* **Activity**: Word for word, and without a single picture, repeat the entries.

[Collected data]
= Beginning of Section =

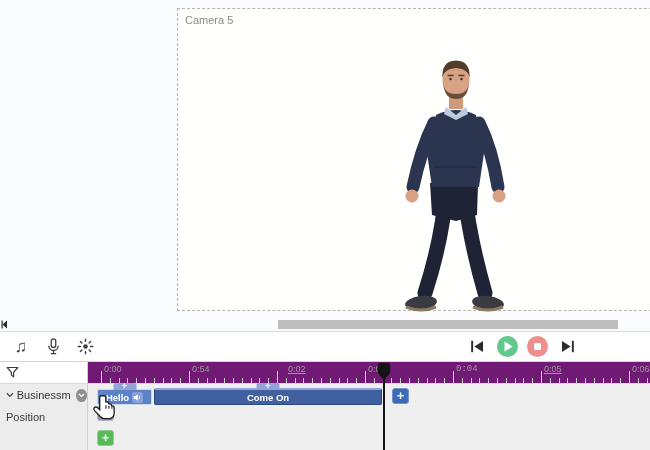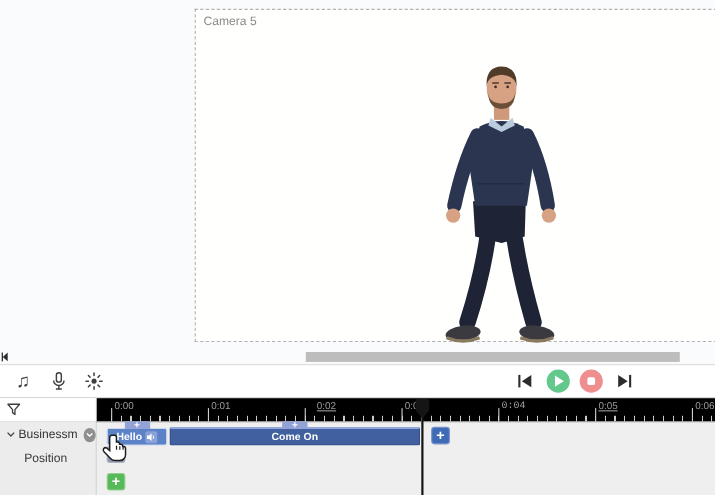--- a/index.html
+++ b/index.html
@@ -42,26 +42,26 @@
     border-right:1px solid #cfcfcf;box-sizing:border-box;
   }
   .filter-row{
     position:absolute;left:0;top:0;width:87px;height:22px;background:#ffffff;
     border-bottom:1px solid #d9d9d9;box-sizing:border-box;display:flex;align-items:center;padding-left:6px;
   }
   .track-row{position:absolute;left:0;width:87px;height:22px;display:flex;align-items:center;font-size:11px;color:#333}
   .track-row.main{top:22px;padding-left:6px;gap:3px;box-sizing:border-box}
   .track-row.sub1{top:44px}
   .track-row.sub2{top:66px}
-  .track-row .sub-label{padding-left:22px;color:#3a3a3a}
+  .track-row .sub-label{padding-left:6px;color:#3a3a3a}
   .track-label{white-space:nowrap;overflow:hidden;max-width:54px}
   .badge{width:13px;height:13px;border-radius:50%;background:#8f8f8f;display:flex;align-items:center;justify-content:center;margin-left:2px}
 
   #ruler{
-    position:absolute;left:88px;top:0;width:562px;height:22px;background:#000000;
+    position:absolute;left:88px;top:0;width:562px;height:22px;background:#701a75;
     border-bottom:1px solid #d9d9d9;box-sizing:border-box;overflow:visible;
   }
   .minor-ticks{
     position:absolute;left:13px;right:0;bottom:0;height:5px;
     background:repeating-linear-gradient(90deg,#cbcbcb 0 1px,transparent 1px 8.8px);
   }
   .major-tick{position:absolute;bottom:0;width:1px;height:12px;background:#d0d0d0}
   .ruler-label{position:absolute;top:2px;font-size:9px;color:#9c9c9c}
 
   #tracks-area{position:absolute;left:88px;top:22px;width:562px;height:66px;background:#efefef}
@@ -214,21 +214,21 @@
       <span class="sub-label">Position</span>
     </div>
   </div>
 
   <div id="ruler">
     <div class="minor-ticks"></div>
 
   <div class="major-tick" style="left: 13px;"></div>
       <span class="ruler-label" style="left: 16px;">0:00</span>
       <div class="major-tick" style="left: 101px;"></div>
-      <span class="ruler-label" style="left: 104px;">0:01</span>
+      <span class="ruler-label" style="left: 104px;">0:54</span>
       <div class="major-tick" style="left: 189px;"></div>
       <span class="ruler-label" style="left: 200px; text-decoration: underline;">0:02</span>
       <div class="major-tick" style="left: 277px;"></div>
       <span class="ruler-label" style="left: 280px;">0:03</span>
       <div class="major-tick" style="left: 365px;"></div>
       <span class="ruler-label" style="left: 368px; font-family: Liberation Mono, monospace;">0:04</span>
       <div class="major-tick" style="left: 453px;"></div>
       <span class="ruler-label" style="left: 456px; text-decoration: underline;">0:05</span>
       <div class="major-tick" style="left: 541px;"></div>
       <span class="ruler-label" style="left: 544px;">0:06</span>

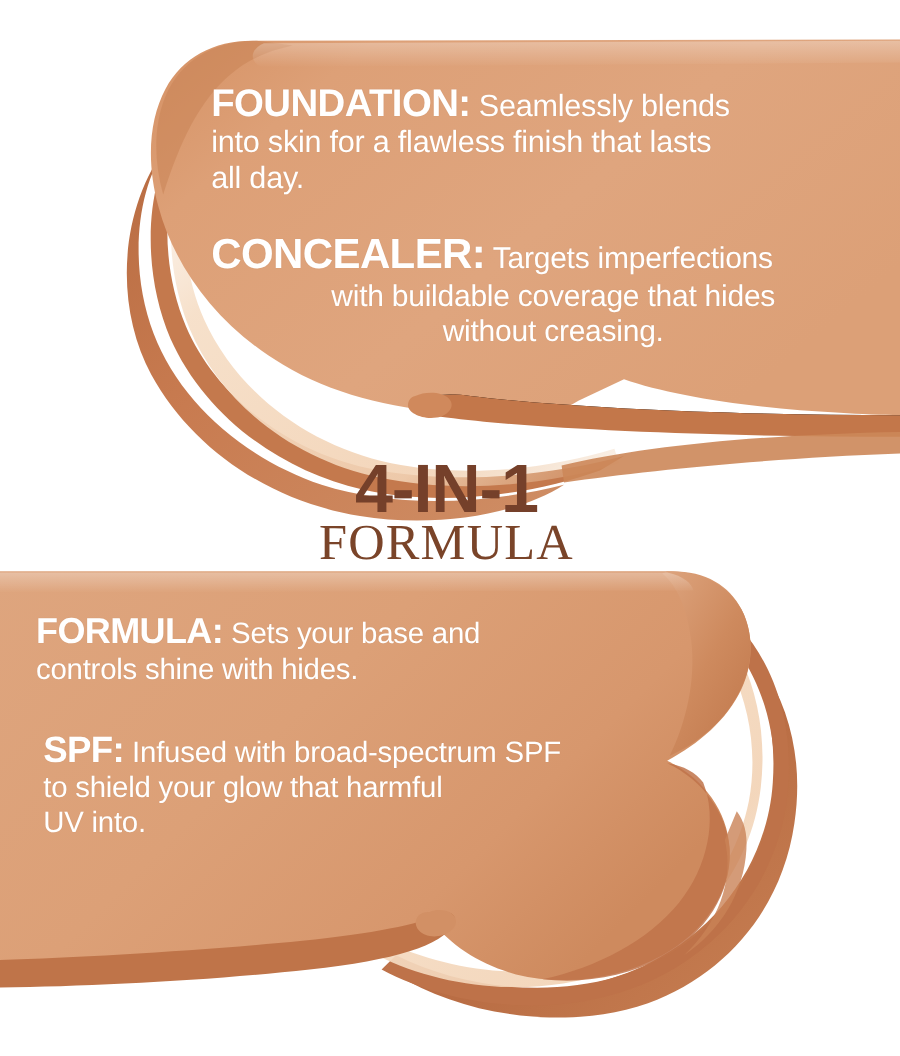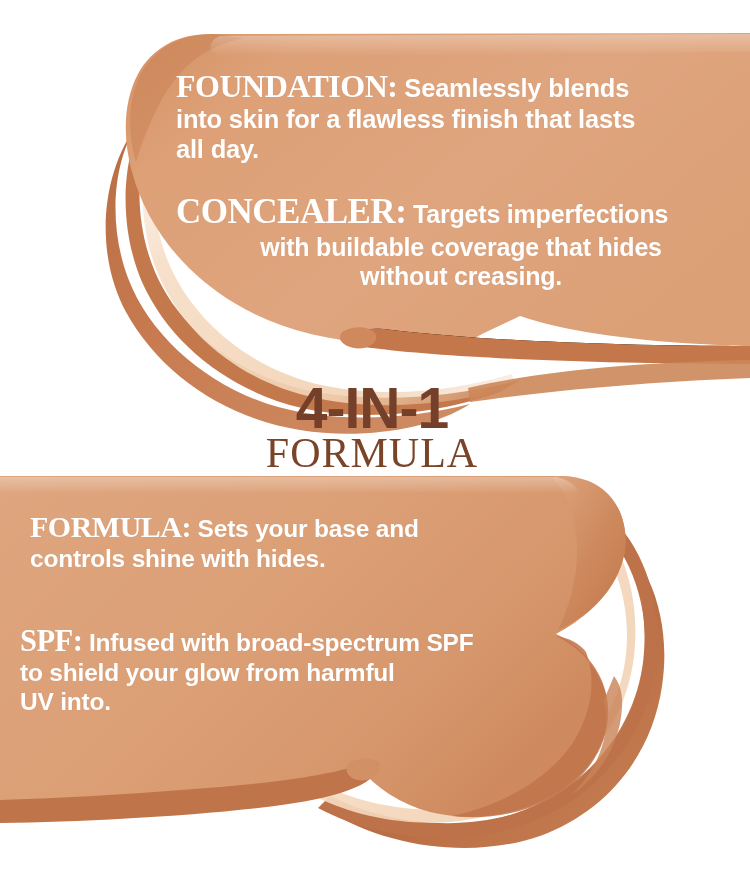--- a/index.html
+++ b/index.html
@@ -28,24 +28,23 @@
   .block {
     position: absolute;
     color: #ffffff;
     line-height: 1.16;
     letter-spacing: -0.2px;
     text-shadow: 0 0 1px rgba(120,70,40,0.12);
   }
   .lead {
     font-weight: bold;
     letter-spacing: -0.5px;
-    font-family: Liberation Serif, serif;
   }
   .body-txt {
-    font-weight: bold;
+    font-weight: normal;
   }
 
   #foundation-block {
     left: 176px;
     top: 68px;
     width: 560px;
     font-size: 25.5px;
   }
   #foundation-block .lead { font-size: 32px; }
 
@@ -61,25 +60,24 @@
 
   #compact-block {
     left: 30px;
     top: 510px;
     width: 520px;
     font-size: 24.5px;
   }
   #compact-block .lead { font-size: 30px; }
 
   #spf-block {
-    left: 20px;
+    left: 36px;
     top: 608px;
     width: 560px;
     font-size: 24.5px;
-    margin-top: 16px;
   }
   #spf-block .lead { font-size: 30.5px; }
 
   
   #formula-headline {
     position: absolute;
     left: 0;
     top: 382px;
     width: 744px;
     text-align: center;
@@ -343,17 +341,17 @@
       <span class="body-txt">Sets your base and</span>
     </div>
     <div class="body-txt">controls shine with hides.</div>
   </div>
 
   <div class="block" id="spf-block">
     <div>
       <span class="lead">SPF:</span>
       <span class="body-txt">Infused with broad-spectrum SPF</span>
     </div>
-    <div class="body-txt">to shield your glow from harmful</div>
+    <div class="body-txt">to shield your glow that harmful</div>
     <div class="body-txt">UV into.</div>
   </div>
 
 </div>
 
 </body></html>

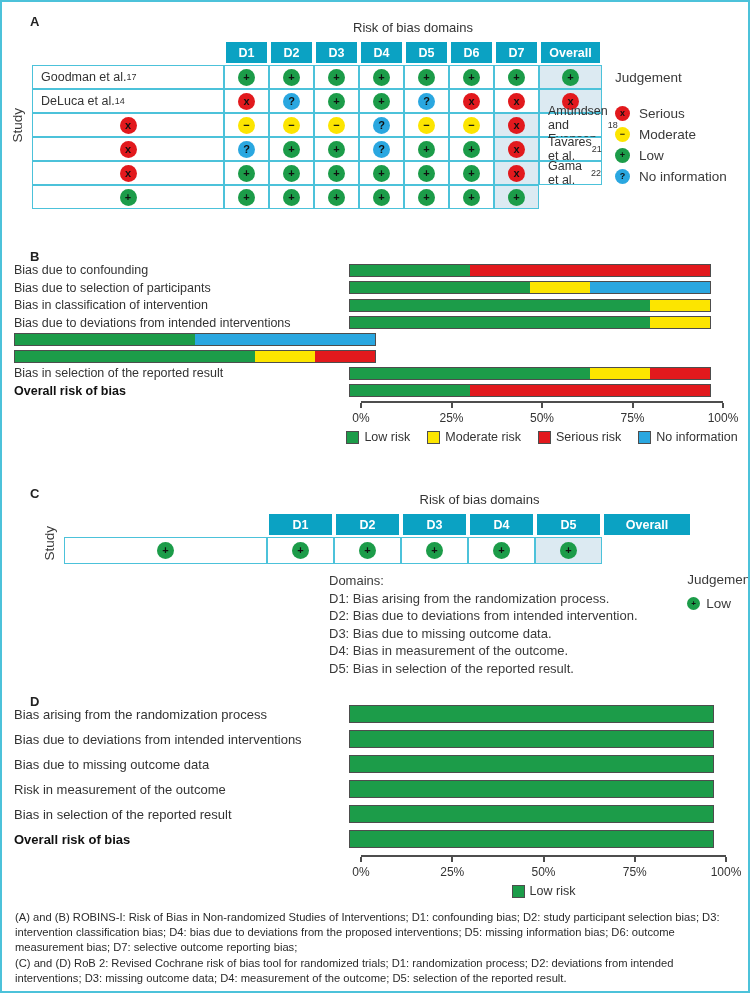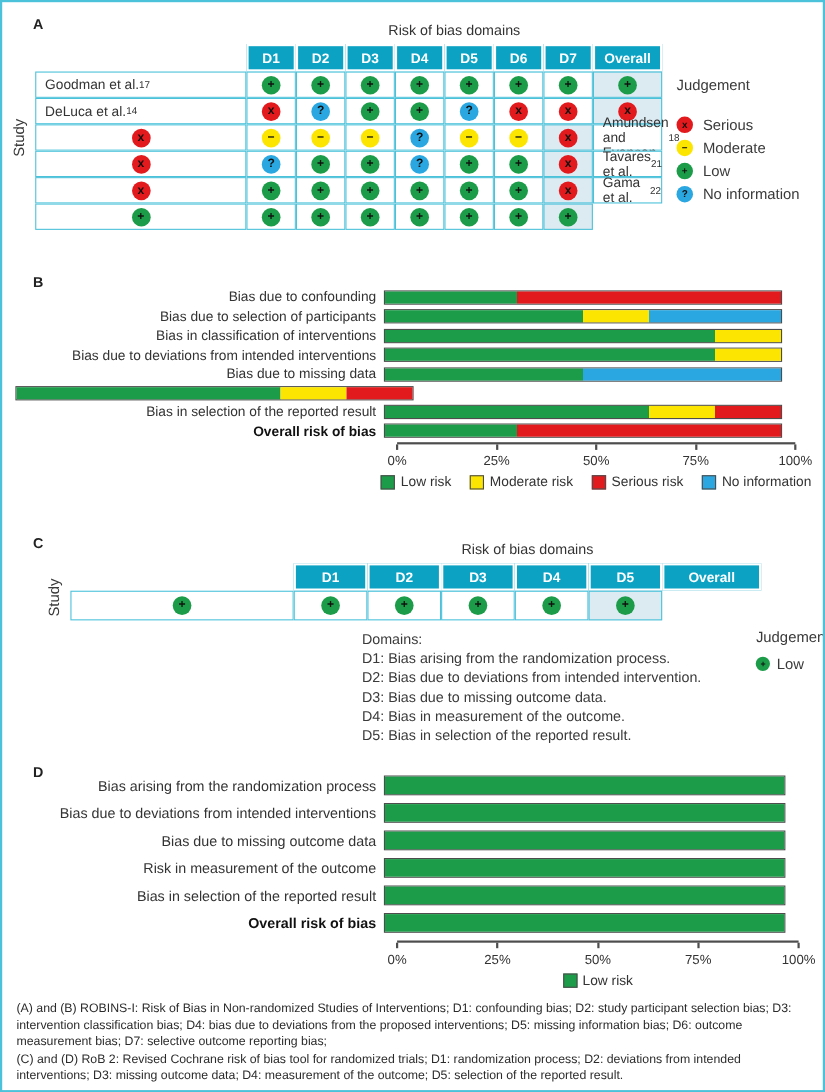--- a/index.html
+++ b/index.html
@@ -35,21 +35,21 @@
   .legend-item{display:flex;align-items:center;margin-bottom:4px;height:17px;}
   .legend-dot{width:15px;height:15px;border-radius:50%;display:flex;align-items:center;
               justify-content:center;font-size:9px;font-weight:800;color:#101010;
               margin-right:9px;line-height:1;}
 
   
   .chart{margin-left:12px;}
   .chart-row{display:flex;align-items:center;}
   #chartB .chart-row{margin-bottom:3.5px;}
   #chartD .chart-row{margin-bottom:7px;}
-  .chart-label{width:335px;text-align:right;padding-right:7px;box-sizing:border-box;
+  .chart-label{width:335px;text-align:left;padding-right:7px;box-sizing:border-box;
                font-size:12.5px;color:#333;white-space:nowrap;}
   #chartD .chart-label{font-size:13px;}
   .chart-label.bold{font-weight:bold;color:#111;}
   .bar-track{display:flex;border:1px solid var(--bar-border,#4D4D4D);box-sizing:border-box;background:#fff;}
   #chartB .bar-track{width:362px;height:13px;}
   #chartD .bar-track{width:365px;height:18px;}
   .bar-seg{height:100%;}
   .axis{position:relative;border-top:2px solid var(--bar-border,#4D4D4D);margin-left:347px;margin-top:2px;}
   #axisB{width:362px;}
   #axisD{width:365px;}
@@ -287,35 +287,34 @@
           </div>
           <div class="chart-row">
             <div class="chart-label">Bias due to selection of participants</div>
             <div class="bar-track">
               <div class="bar-seg" style="width: 50%; background: rgb(28, 156, 73);"></div>
               <div class="bar-seg" style="width: 16.7%; background: rgb(252, 229, 0);"></div>
               <div class="bar-seg" style="width: 33.3%; background: rgb(42, 167, 224);"></div>
             </div>
           </div>
           <div class="chart-row">
-            <div class="chart-label">Bias in classification of interventions</div>
+            <div class="chart-label">Bias in classification of intervention</div>
             <div class="bar-track">
               <div class="bar-seg" style="width: 83.3%; background: rgb(28, 156, 73);"></div>
               <div class="bar-seg" style="width: 16.7%; background: rgb(252, 229, 0);"></div>
             </div>
           </div>
           <div class="chart-row">
             <div class="chart-label">Bias due to deviations from intended interventions</div>
             <div class="bar-track">
               <div class="bar-seg" style="width: 83.3%; background: rgb(28, 156, 73);"></div>
               <div class="bar-seg" style="width: 16.7%; background: rgb(252, 229, 0);"></div>
             </div>
           </div>
           <div class="chart-row">
-            <div class="chart-label">Bias due to missing data</div>
             <div class="bar-track">
               <div class="bar-seg" style="width: 50%; background: rgb(28, 156, 73);"></div>
               <div class="bar-seg" style="width: 50%; background: rgb(42, 167, 224);"></div>
             </div>
           </div>
           <div class="chart-row">
             <div class="bar-track">
               <div class="bar-seg" style="width: 66.7%; background: rgb(28, 156, 73);"></div>
               <div class="bar-seg" style="width: 16.7%; background: rgb(252, 229, 0);"></div>
               <div class="bar-seg" style="width: 16.6%; background: rgb(226, 25, 29);"></div>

= End of Section =

* **Final answer**:
--- a/index.html
+++ b/index.html
@@ -42,26 +42,26 @@
     border-right:1px solid #cfcfcf;box-sizing:border-box;
   }
   .filter-row{
     position:absolute;left:0;top:0;width:87px;height:22px;background:#ffffff;
     border-bottom:1px solid #d9d9d9;box-sizing:border-box;display:flex;align-items:center;padding-left:6px;
   }
   .track-row{position:absolute;left:0;width:87px;height:22px;display:flex;align-items:center;font-size:11px;color:#333}
   .track-row.main{top:22px;padding-left:6px;gap:3px;box-sizing:border-box}
   .track-row.sub1{top:44px}
   .track-row.sub2{top:66px}
-  .track-row .sub-label{padding-left:22px;color:#3a3a3a}
+  .track-row .sub-label{padding-left:6px;color:#3a3a3a}
   .track-label{white-space:nowrap;overflow:hidden;max-width:54px}
   .badge{width:13px;height:13px;border-radius:50%;background:#8f8f8f;display:flex;align-items:center;justify-content:center;margin-left:2px}
 
   #ruler{
-    position:absolute;left:88px;top:0;width:562px;height:22px;background:#000000;
+    position:absolute;left:88px;top:0;width:562px;height:22px;background:#701a75;
     border-bottom:1px solid #d9d9d9;box-sizing:border-box;overflow:visible;
   }
   .minor-ticks{
     position:absolute;left:13px;right:0;bottom:0;height:5px;
     background:repeating-linear-gradient(90deg,#cbcbcb 0 1px,transparent 1px 8.8px);
   }
   .major-tick{position:absolute;bottom:0;width:1px;height:12px;background:#d0d0d0}
   .ruler-label{position:absolute;top:2px;font-size:9px;color:#9c9c9c}
 
   #tracks-area{position:absolute;left:88px;top:22px;width:562px;height:66px;background:#efefef}
@@ -214,21 +214,21 @@
       <span class="sub-label">Position</span>
     </div>
   </div>
 
   <div id="ruler">
     <div class="minor-ticks"></div>
 
   <div class="major-tick" style="left: 13px;"></div>
       <span class="ruler-label" style="left: 16px;">0:00</span>
       <div class="major-tick" style="left: 101px;"></div>
-      <span class="ruler-label" style="left: 104px;">0:01</span>
+      <span class="ruler-label" style="left: 104px;">0:54</span>
       <div class="major-tick" style="left: 189px;"></div>
       <span class="ruler-label" style="left: 200px; text-decoration: underline;">0:02</span>
       <div class="major-tick" style="left: 277px;"></div>
       <span class="ruler-label" style="left: 280px;">0:03</span>
       <div class="major-tick" style="left: 365px;"></div>
       <span class="ruler-label" style="left: 368px; font-family: Liberation Mono, monospace;">0:04</span>
       <div class="major-tick" style="left: 453px;"></div>
       <span class="ruler-label" style="left: 456px; text-decoration: underline;">0:05</span>
       <div class="major-tick" style="left: 541px;"></div>
       <span class="ruler-label" style="left: 544px;">0:06</span>

--- a/index.html
+++ b/index.html
@@ -28,24 +28,23 @@
   .block {
     position: absolute;
     color: #ffffff;
     line-height: 1.16;
     letter-spacing: -0.2px;
     text-shadow: 0 0 1px rgba(120,70,40,0.12);
   }
   .lead {
     font-weight: bold;
     letter-spacing: -0.5px;
-    font-family: Liberation Serif, serif;
   }
   .body-txt {
-    font-weight: bold;
+    font-weight: normal;
   }
 
   #foundation-block {
     left: 176px;
     top: 68px;
     width: 560px;
     font-size: 25.5px;
   }
   #foundation-block .lead { font-size: 32px; }
 
@@ -61,25 +60,24 @@
 
   #compact-block {
     left: 30px;
     top: 510px;
     width: 520px;
     font-size: 24.5px;
   }
   #compact-block .lead { font-size: 30px; }
 
   #spf-block {
-    left: 20px;
+    left: 36px;
     top: 608px;
     width: 560px;
     font-size: 24.5px;
-    margin-top: 16px;
   }
   #spf-block .lead { font-size: 30.5px; }
 
   
   #formula-headline {
     position: absolute;
     left: 0;
     top: 382px;
     width: 744px;
     text-align: center;
@@ -343,17 +341,17 @@
       <span class="body-txt">Sets your base and</span>
     </div>
     <div class="body-txt">controls shine with hides.</div>
   </div>
 
   <div class="block" id="spf-block">
     <div>
       <span class="lead">SPF:</span>
       <span class="body-txt">Infused with broad-spectrum SPF</span>
     </div>
-    <div class="body-txt">to shield your glow from harmful</div>
+    <div class="body-txt">to shield your glow that harmful</div>
     <div class="body-txt">UV into.</div>
   </div>
 
 </div>
 
 </body></html>

--- a/index.html
+++ b/index.html
@@ -35,21 +35,21 @@
   .legend-item{display:flex;align-items:center;margin-bottom:4px;height:17px;}
   .legend-dot{width:15px;height:15px;border-radius:50%;display:flex;align-items:center;
               justify-content:center;font-size:9px;font-weight:800;color:#101010;
               margin-right:9px;line-height:1;}
 
   
   .chart{margin-left:12px;}
   .chart-row{display:flex;align-items:center;}
   #chartB .chart-row{margin-bottom:3.5px;}
   #chartD .chart-row{margin-bottom:7px;}
-  .chart-label{width:335px;text-align:right;padding-right:7px;box-sizing:border-box;
+  .chart-label{width:335px;text-align:left;padding-right:7px;box-sizing:border-box;
                font-size:12.5px;color:#333;white-space:nowrap;}
   #chartD .chart-label{font-size:13px;}
   .chart-label.bold{font-weight:bold;color:#111;}
   .bar-track{display:flex;border:1px solid var(--bar-border,#4D4D4D);box-sizing:border-box;background:#fff;}
   #chartB .bar-track{width:362px;height:13px;}
   #chartD .bar-track{width:365px;height:18px;}
   .bar-seg{height:100%;}
   .axis{position:relative;border-top:2px solid var(--bar-border,#4D4D4D);margin-left:347px;margin-top:2px;}
   #axisB{width:362px;}
   #axisD{width:365px;}
@@ -287,35 +287,34 @@
           </div>
           <div class="chart-row">
             <div class="chart-label">Bias due to selection of participants</div>
             <div class="bar-track">
               <div class="bar-seg" style="width: 50%; background: rgb(28, 156, 73);"></div>
               <div class="bar-seg" style="width: 16.7%; background: rgb(252, 229, 0);"></div>
               <div class="bar-seg" style="width: 33.3%; background: rgb(42, 167, 224);"></div>
             </div>
           </div>
           <div class="chart-row">
-            <div class="chart-label">Bias in classification of interventions</div>
+            <div class="chart-label">Bias in classification of intervention</div>
             <div class="bar-track">
               <div class="bar-seg" style="width: 83.3%; background: rgb(28, 156, 73);"></div>
               <div class="bar-seg" style="width: 16.7%; background: rgb(252, 229, 0);"></div>
             </div>
           </div>
           <div class="chart-row">
             <div class="chart-label">Bias due to deviations from intended interventions</div>
             <div class="bar-track">
               <div class="bar-seg" style="width: 83.3%; background: rgb(28, 156, 73);"></div>
               <div class="bar-seg" style="width: 16.7%; background: rgb(252, 229, 0);"></div>
             </div>
           </div>
           <div class="chart-row">
-            <div class="chart-label">Bias due to missing data</div>
             <div class="bar-track">
               <div class="bar-seg" style="width: 50%; background: rgb(28, 156, 73);"></div>
               <div class="bar-seg" style="width: 50%; background: rgb(42, 167, 224);"></div>
             </div>
           </div>
           <div class="chart-row">
             <div class="bar-track">
               <div class="bar-seg" style="width: 66.7%; background: rgb(28, 156, 73);"></div>
               <div class="bar-seg" style="width: 16.7%; background: rgb(252, 229, 0);"></div>
               <div class="bar-seg" style="width: 16.6%; background: rgb(226, 25, 29);"></div>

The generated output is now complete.